* [Data for this task]:
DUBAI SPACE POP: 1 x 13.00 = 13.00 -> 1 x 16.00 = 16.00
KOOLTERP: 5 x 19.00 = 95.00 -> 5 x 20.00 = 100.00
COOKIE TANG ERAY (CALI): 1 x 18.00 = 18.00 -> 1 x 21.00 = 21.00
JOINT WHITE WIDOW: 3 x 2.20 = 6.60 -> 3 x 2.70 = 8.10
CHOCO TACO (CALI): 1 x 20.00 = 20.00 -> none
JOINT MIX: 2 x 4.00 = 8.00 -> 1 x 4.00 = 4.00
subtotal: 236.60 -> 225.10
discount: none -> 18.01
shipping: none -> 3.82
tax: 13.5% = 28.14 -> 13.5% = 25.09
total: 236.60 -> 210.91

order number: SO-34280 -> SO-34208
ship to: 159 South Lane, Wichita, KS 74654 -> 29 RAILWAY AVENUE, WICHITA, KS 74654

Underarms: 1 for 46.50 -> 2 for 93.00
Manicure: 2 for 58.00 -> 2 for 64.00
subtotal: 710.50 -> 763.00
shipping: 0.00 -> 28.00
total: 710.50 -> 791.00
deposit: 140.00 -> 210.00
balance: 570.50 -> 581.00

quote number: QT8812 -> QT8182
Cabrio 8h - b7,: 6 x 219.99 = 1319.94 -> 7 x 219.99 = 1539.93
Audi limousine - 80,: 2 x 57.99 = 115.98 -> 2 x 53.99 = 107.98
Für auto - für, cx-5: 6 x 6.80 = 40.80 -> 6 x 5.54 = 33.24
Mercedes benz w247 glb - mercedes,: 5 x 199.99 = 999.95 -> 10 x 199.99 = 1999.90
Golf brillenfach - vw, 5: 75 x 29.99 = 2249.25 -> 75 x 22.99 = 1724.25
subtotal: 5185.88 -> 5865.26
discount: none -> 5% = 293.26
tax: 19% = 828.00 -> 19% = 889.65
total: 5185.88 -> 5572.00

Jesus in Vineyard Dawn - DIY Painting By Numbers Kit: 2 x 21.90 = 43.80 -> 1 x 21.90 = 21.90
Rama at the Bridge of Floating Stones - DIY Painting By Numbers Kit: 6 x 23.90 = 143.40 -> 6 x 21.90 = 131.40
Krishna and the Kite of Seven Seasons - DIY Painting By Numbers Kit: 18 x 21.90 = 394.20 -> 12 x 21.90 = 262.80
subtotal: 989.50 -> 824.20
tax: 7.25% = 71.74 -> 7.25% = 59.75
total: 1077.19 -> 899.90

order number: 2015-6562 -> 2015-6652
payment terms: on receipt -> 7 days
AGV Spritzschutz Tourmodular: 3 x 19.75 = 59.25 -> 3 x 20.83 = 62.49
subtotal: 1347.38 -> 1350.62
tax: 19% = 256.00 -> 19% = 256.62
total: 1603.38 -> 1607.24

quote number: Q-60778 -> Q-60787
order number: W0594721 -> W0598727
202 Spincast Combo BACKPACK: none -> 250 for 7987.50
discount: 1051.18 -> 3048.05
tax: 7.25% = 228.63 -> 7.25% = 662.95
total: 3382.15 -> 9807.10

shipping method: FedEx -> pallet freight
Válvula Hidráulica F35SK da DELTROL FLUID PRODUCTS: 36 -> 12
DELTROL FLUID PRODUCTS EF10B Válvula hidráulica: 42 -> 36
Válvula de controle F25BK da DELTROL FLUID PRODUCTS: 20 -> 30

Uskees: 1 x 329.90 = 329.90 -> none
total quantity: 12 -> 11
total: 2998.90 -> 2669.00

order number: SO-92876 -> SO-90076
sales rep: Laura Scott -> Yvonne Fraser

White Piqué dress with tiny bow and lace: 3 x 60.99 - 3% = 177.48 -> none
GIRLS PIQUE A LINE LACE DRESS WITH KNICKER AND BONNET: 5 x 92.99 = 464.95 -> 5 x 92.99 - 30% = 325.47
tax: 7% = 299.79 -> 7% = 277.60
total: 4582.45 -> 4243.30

* [Your assignment]:
State how many lines of the entries include the word "FLUID", giving that number by itself.

* [Exercise result]:
3